Ya, ini adalah kenyataan dalam kehidupan kita sehari-hari. Masyarakat awam masih menyamakan profesi penulis dengan wartawan atau jurnalis, padahal keduanya memang memiliki job desk yang berbeda. Wartawan bekerja di sebuah media massa dengan tugas meliput berita, sedangkan penulis umumnya bekerja secara mandiri dengan menulis artikel (opini) atau menulis buku/novel.
Banyak juga calon penulis yang salah persepsi ketika diajak belajar lebih dalam tentang dunia kepenulisan. Mereka enggan mendalaminya karena sudah memiliki profesi lain selain menulis.
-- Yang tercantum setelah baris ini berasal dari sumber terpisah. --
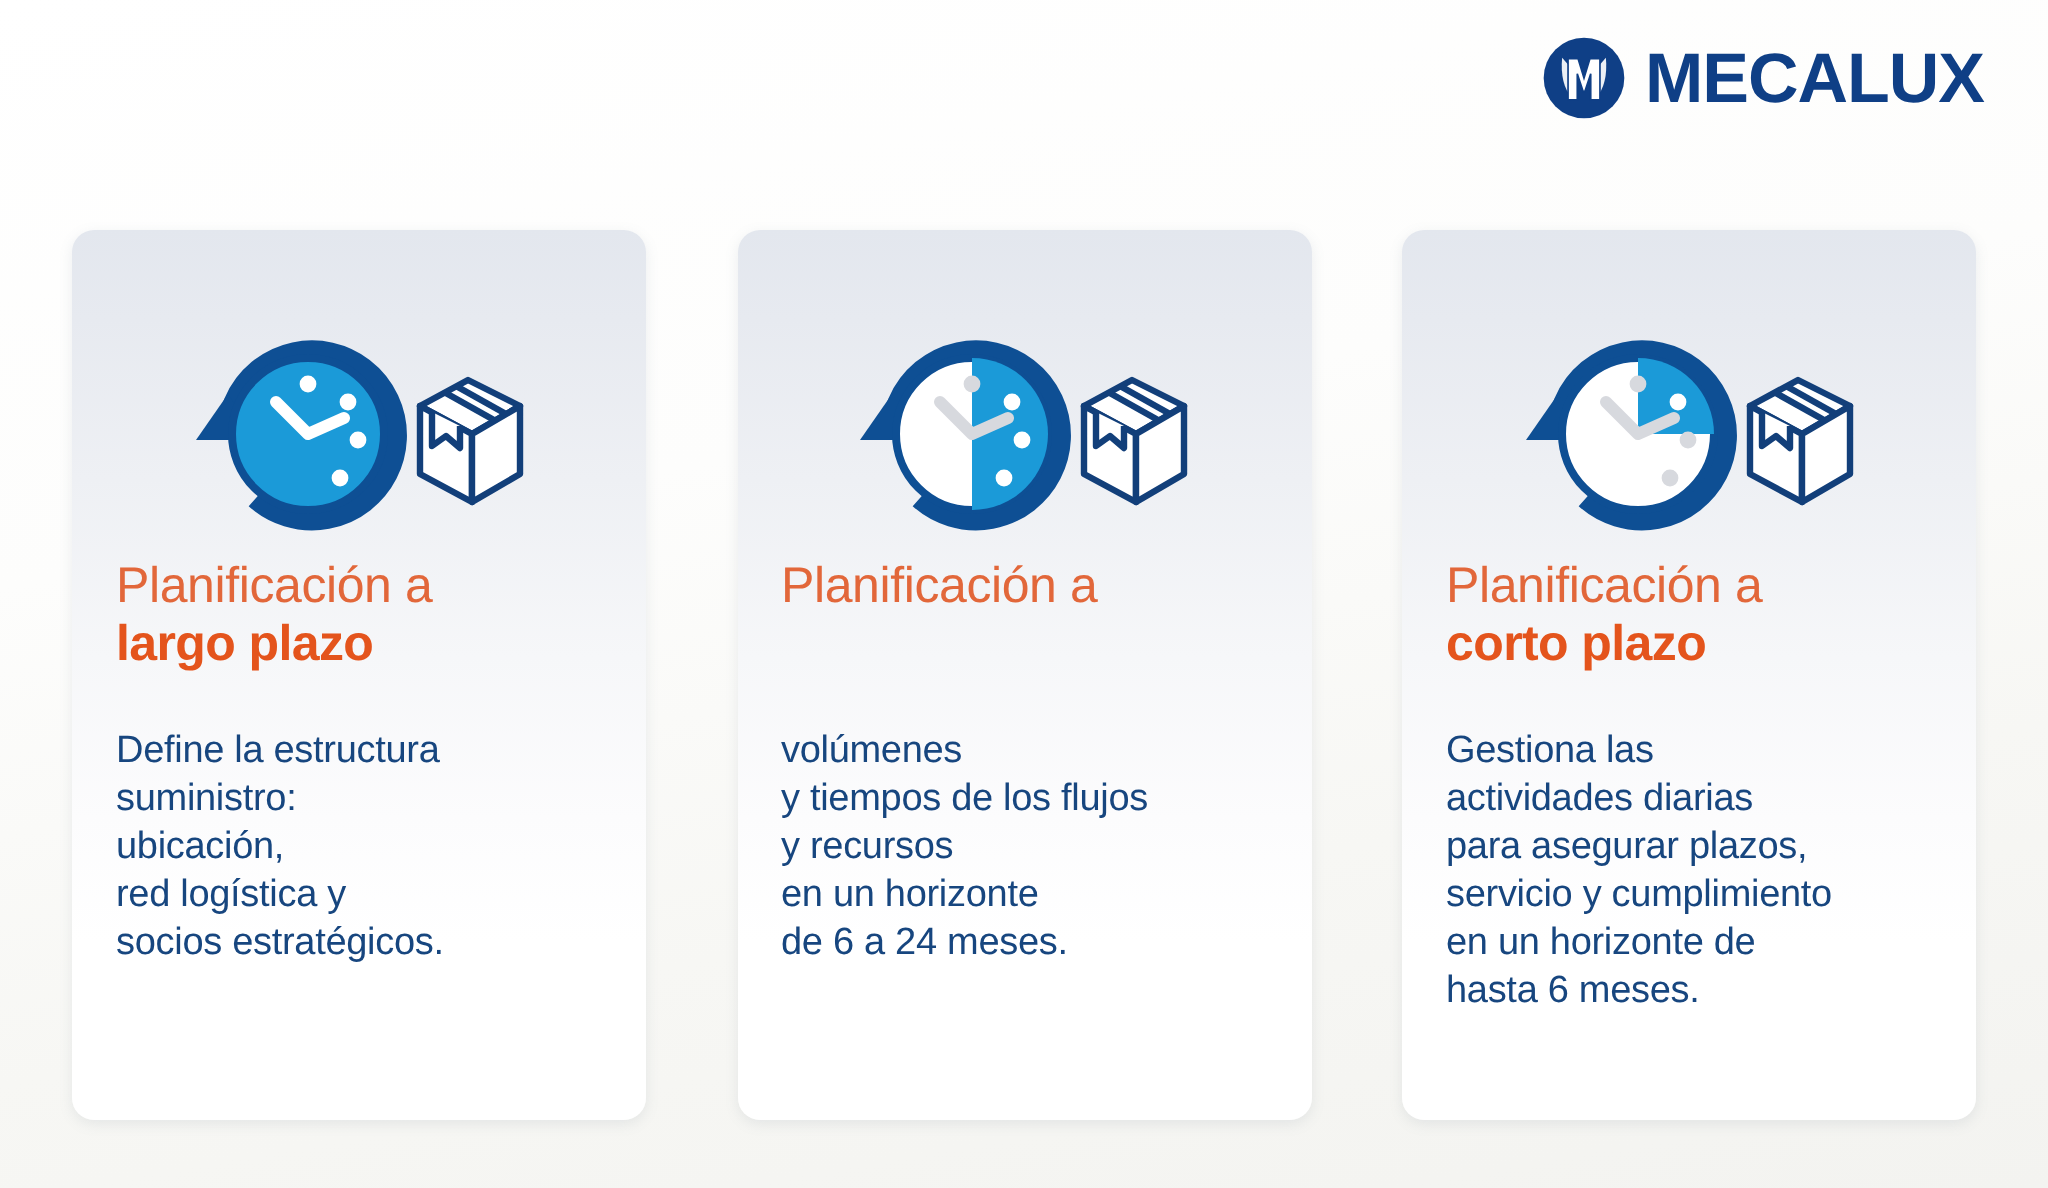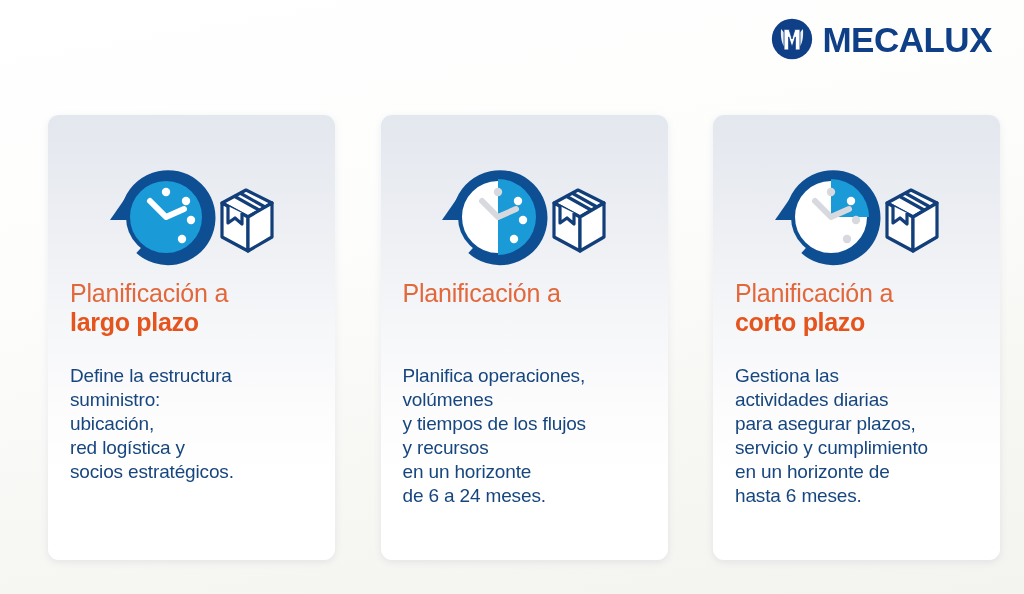--- a/index.html
+++ b/index.html
@@ -49,7 +49,7 @@
   .cards {
     position: absolute;
     top: 115px;
-    left: 48px;
+    left: 36px;
     width: 952px;
     height: 445px;
     display: flex;

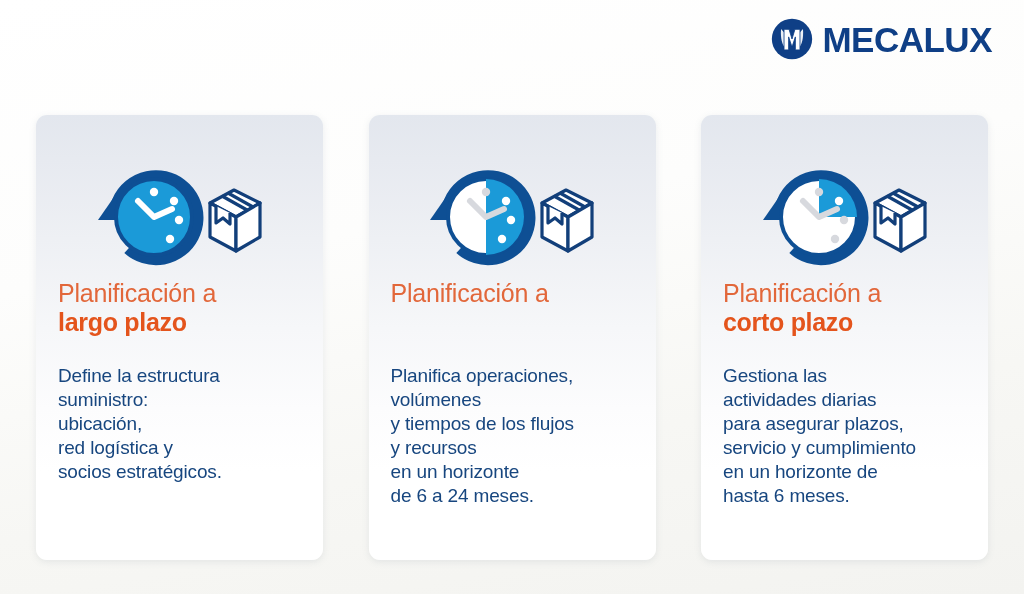--- a/index.html
+++ b/index.html
@@ -212,7 +212,6 @@
       <div class="title-line1">Planificación a</div>
     </div>
     <div class="body-block">
-      <div class="body-line">Planifica operaciones,</div>
       <div class="body-line">volúmenes</div>
       <div class="body-line">y tiempos de los flujos</div>
       <div class="body-line">y recursos</div>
Bagi mereka, menulis hanyalah sekadar hobi atau pekerjaan sampingan sehingga tidak ingin mempelajarinya lebih jauh.
Belajar menulis dan mendalaminya sebenarnya banyak sekali manfaatnya, terlepas orang yang mempelajarinya itu mau menjadikan pekerjaan menulis sebagai profesi atau tidak. Sebab, selama ini masih ada persepsi dari sebagian orang yang menganggap belajar menulis itu nantinya harus menjadi penulis, padahal pendapat itu tidaklah benar.Â
Belajar menulis itu tidak harus menjadikan kita sebagai penulis profesional. Namun, kemampuan menulis mampu membuat nilai tambah pada orang yang menguasainya sehingga karirnya bisa meningkat. Tentu saja ada caranya agar pendapat ini bisa direalisasikan.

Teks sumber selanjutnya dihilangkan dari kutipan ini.